**Available data**
───

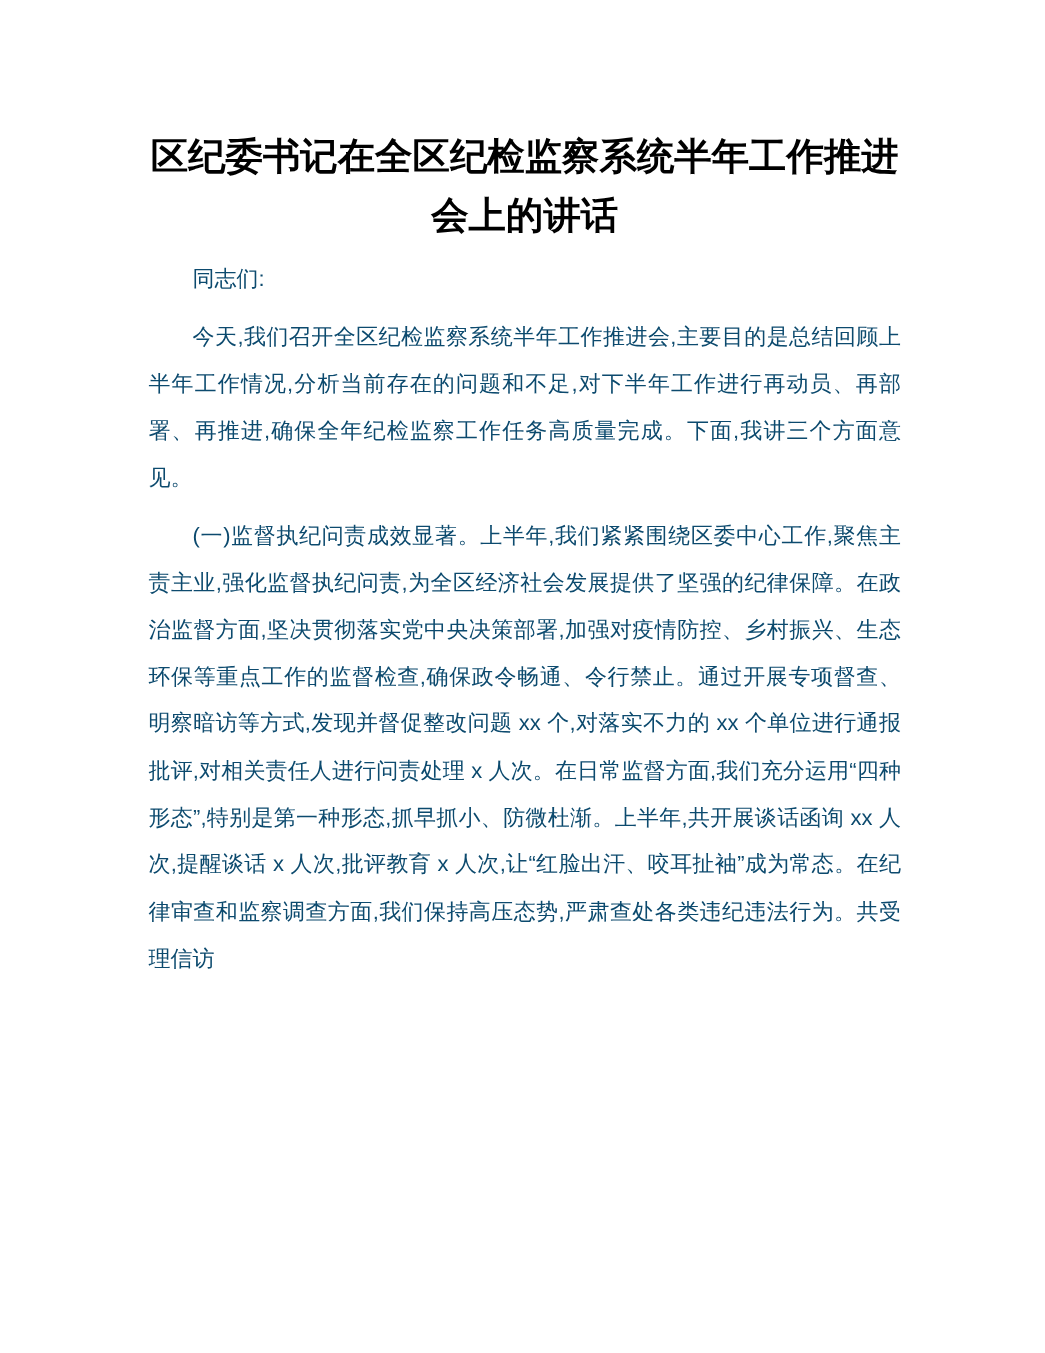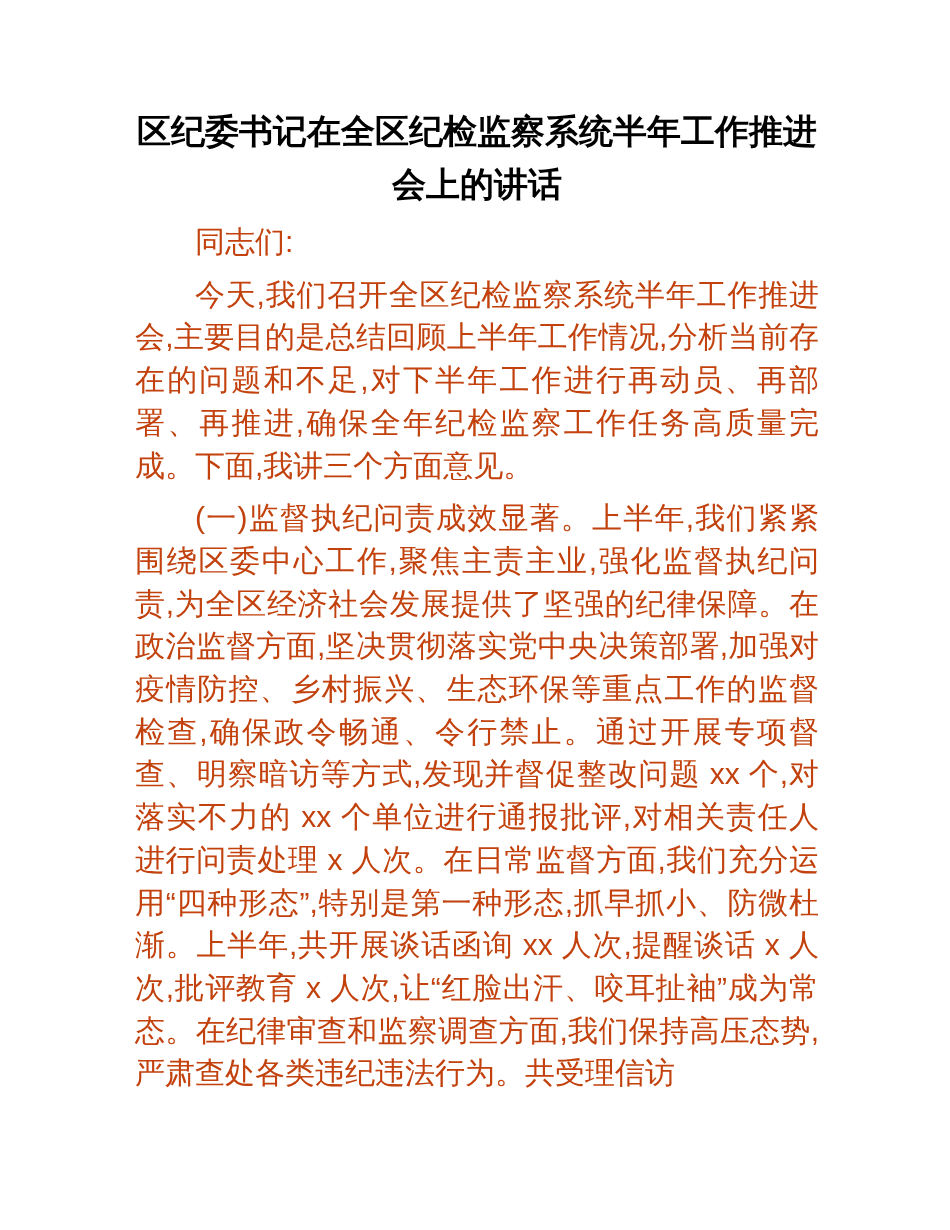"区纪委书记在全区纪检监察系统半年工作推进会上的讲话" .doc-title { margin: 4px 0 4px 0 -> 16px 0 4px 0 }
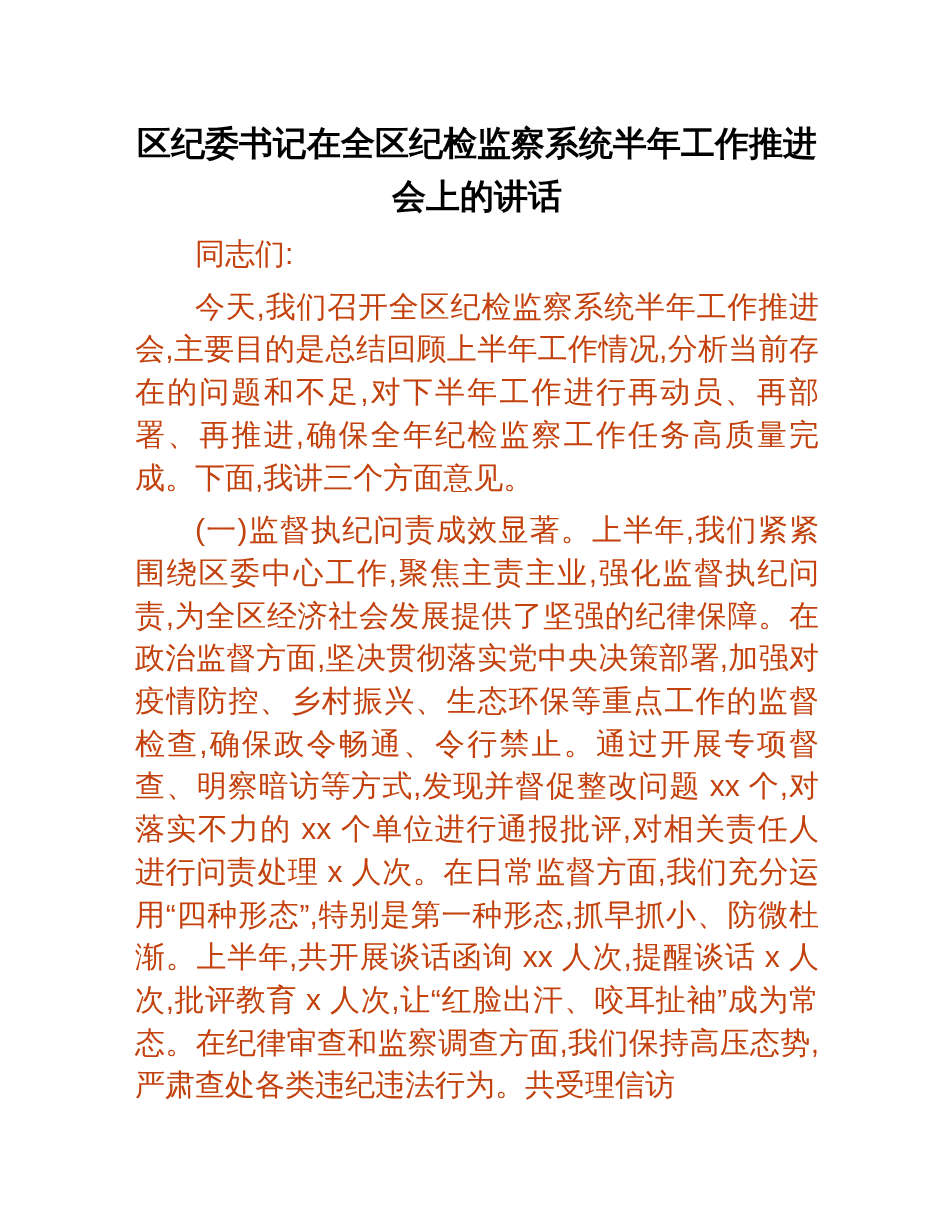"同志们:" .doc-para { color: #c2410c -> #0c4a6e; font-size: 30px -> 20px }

───

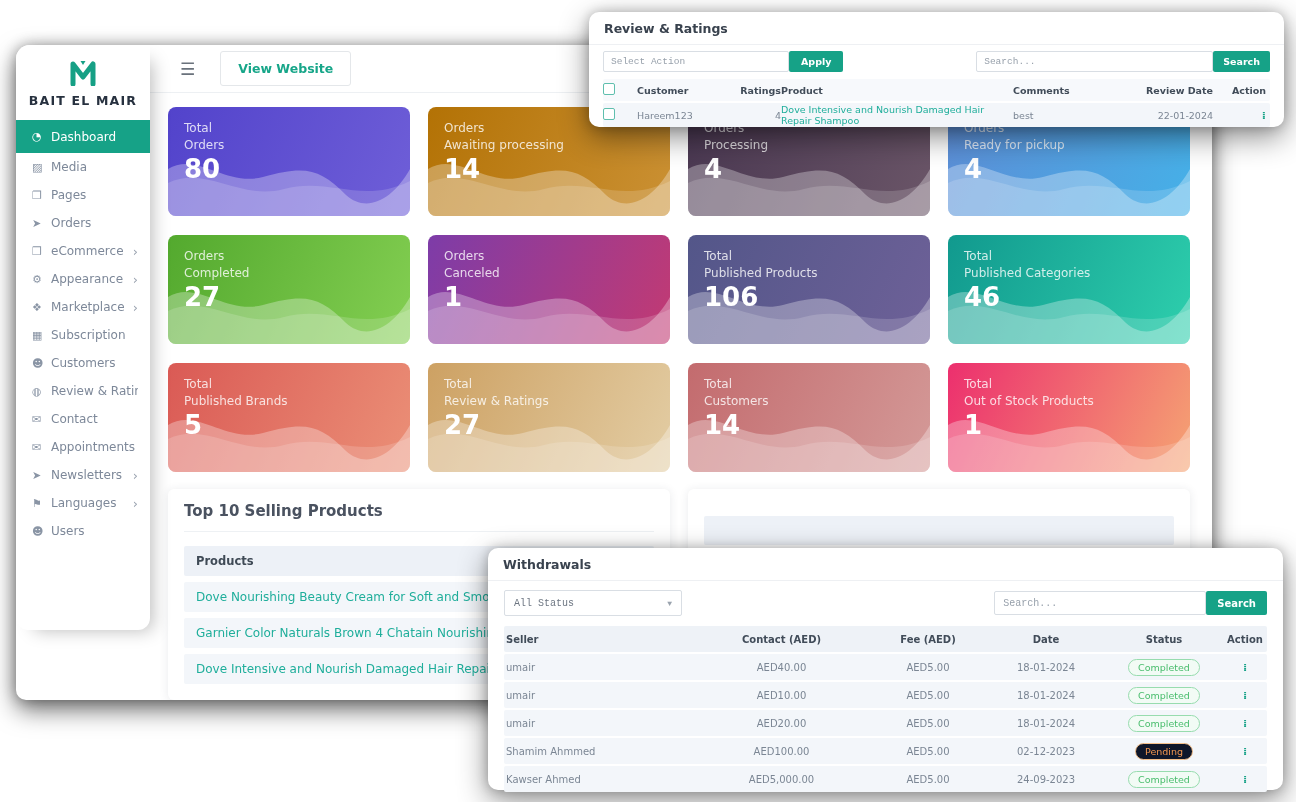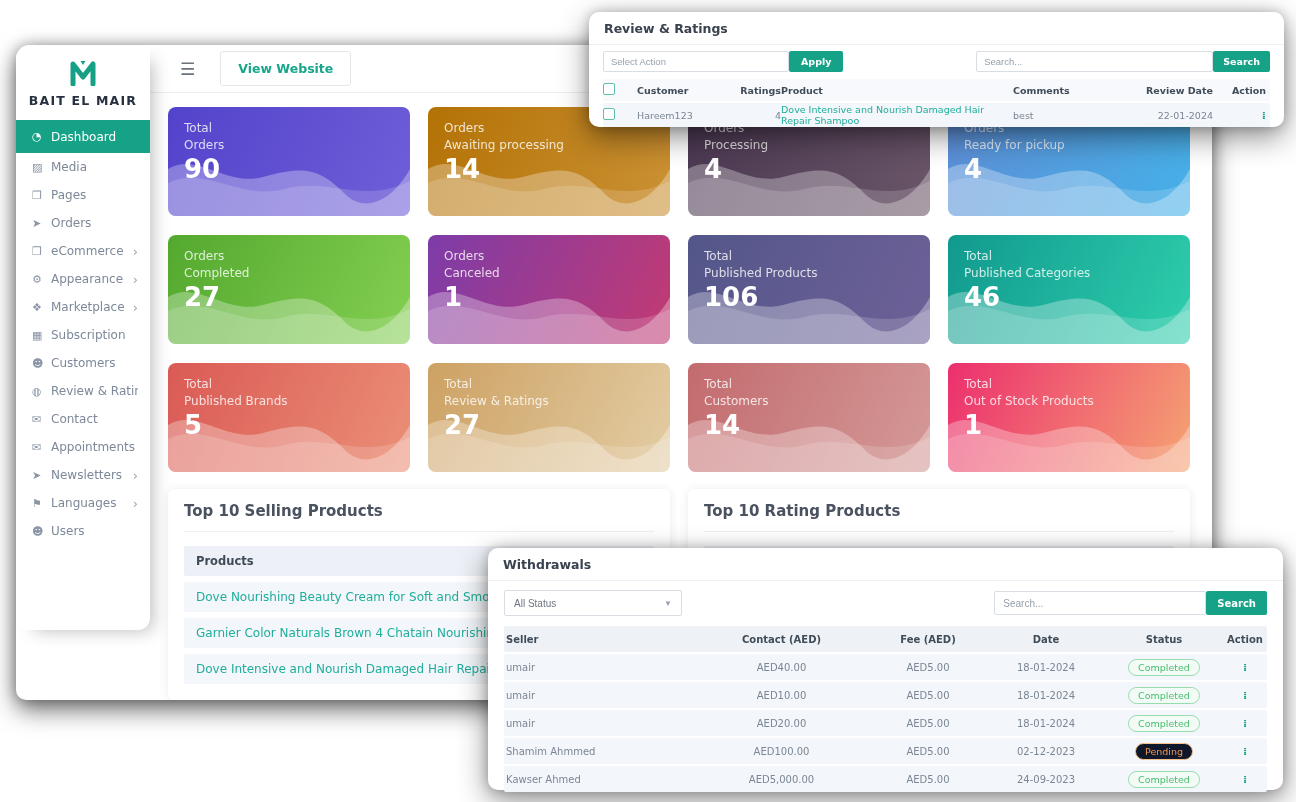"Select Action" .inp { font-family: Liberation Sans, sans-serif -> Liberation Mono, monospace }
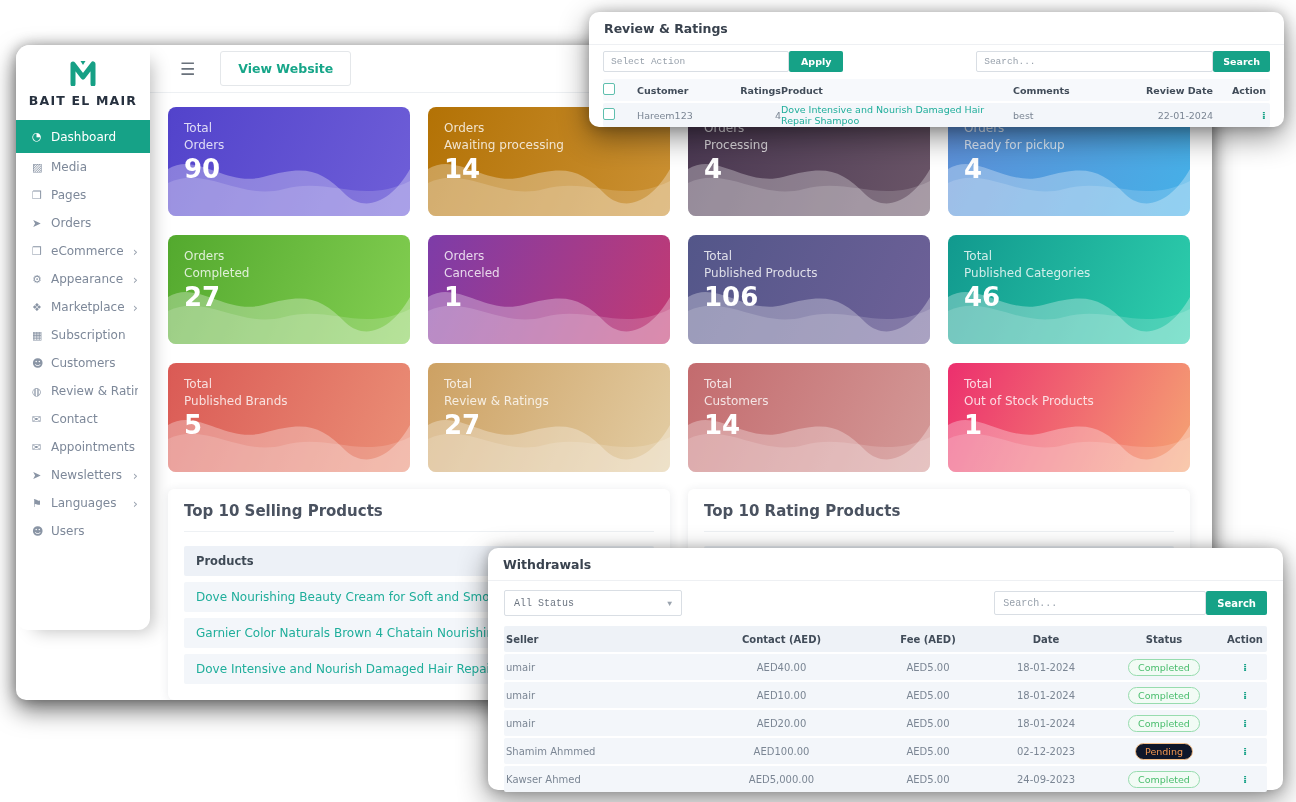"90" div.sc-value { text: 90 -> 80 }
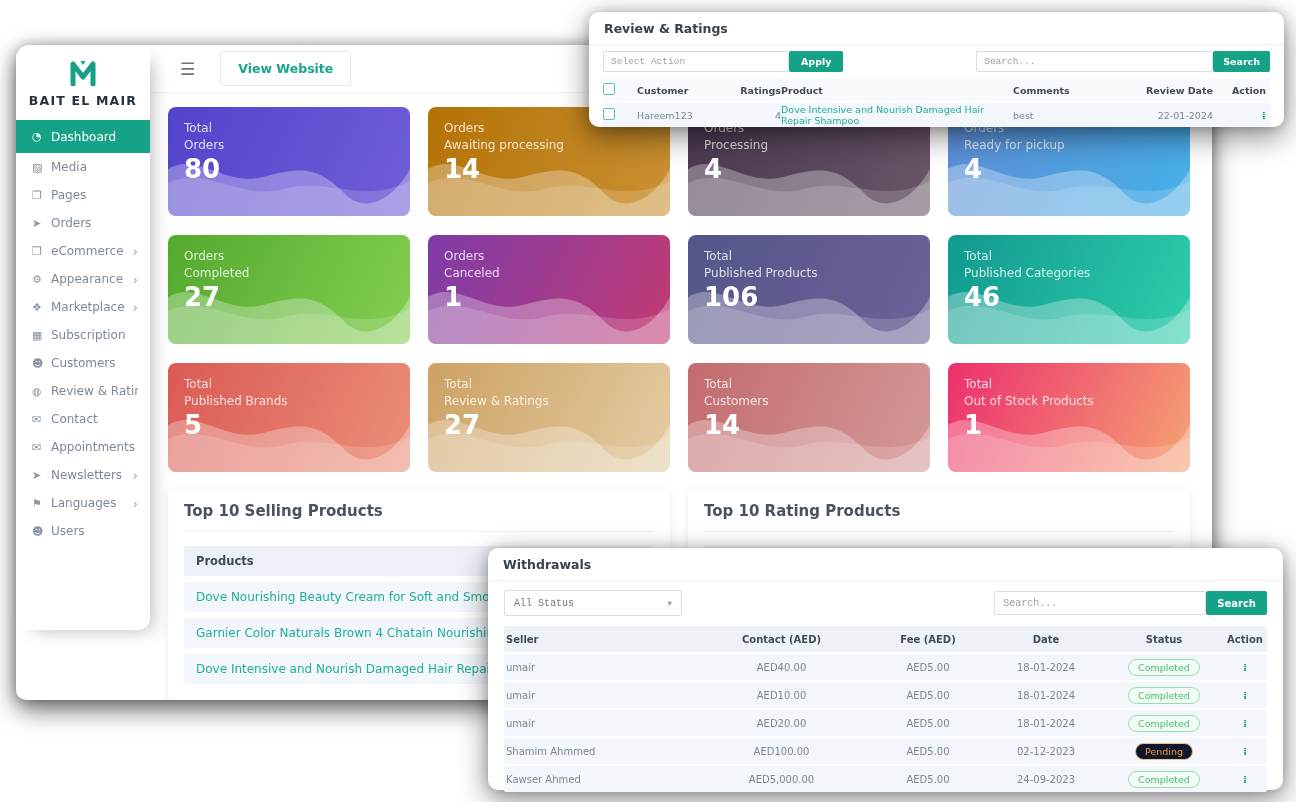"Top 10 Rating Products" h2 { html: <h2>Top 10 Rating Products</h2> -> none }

───

**What the task requires**
Quote word for word only the lines above from the one containing "Liberation Sans, sans-serif" through the one containing "html: <h2>Top 10". Pictures stay out of your copy.

**Answer box**
"Select Action" .inp { font-family: Liberation Sans, sans-serif -> Liberation Mono, monospace }
"90" div.sc-value { text: 90 -> 80 }
"Top 10 Rating Products" h2 { html: <h2>Top 10 Rating Products</h2> -> none }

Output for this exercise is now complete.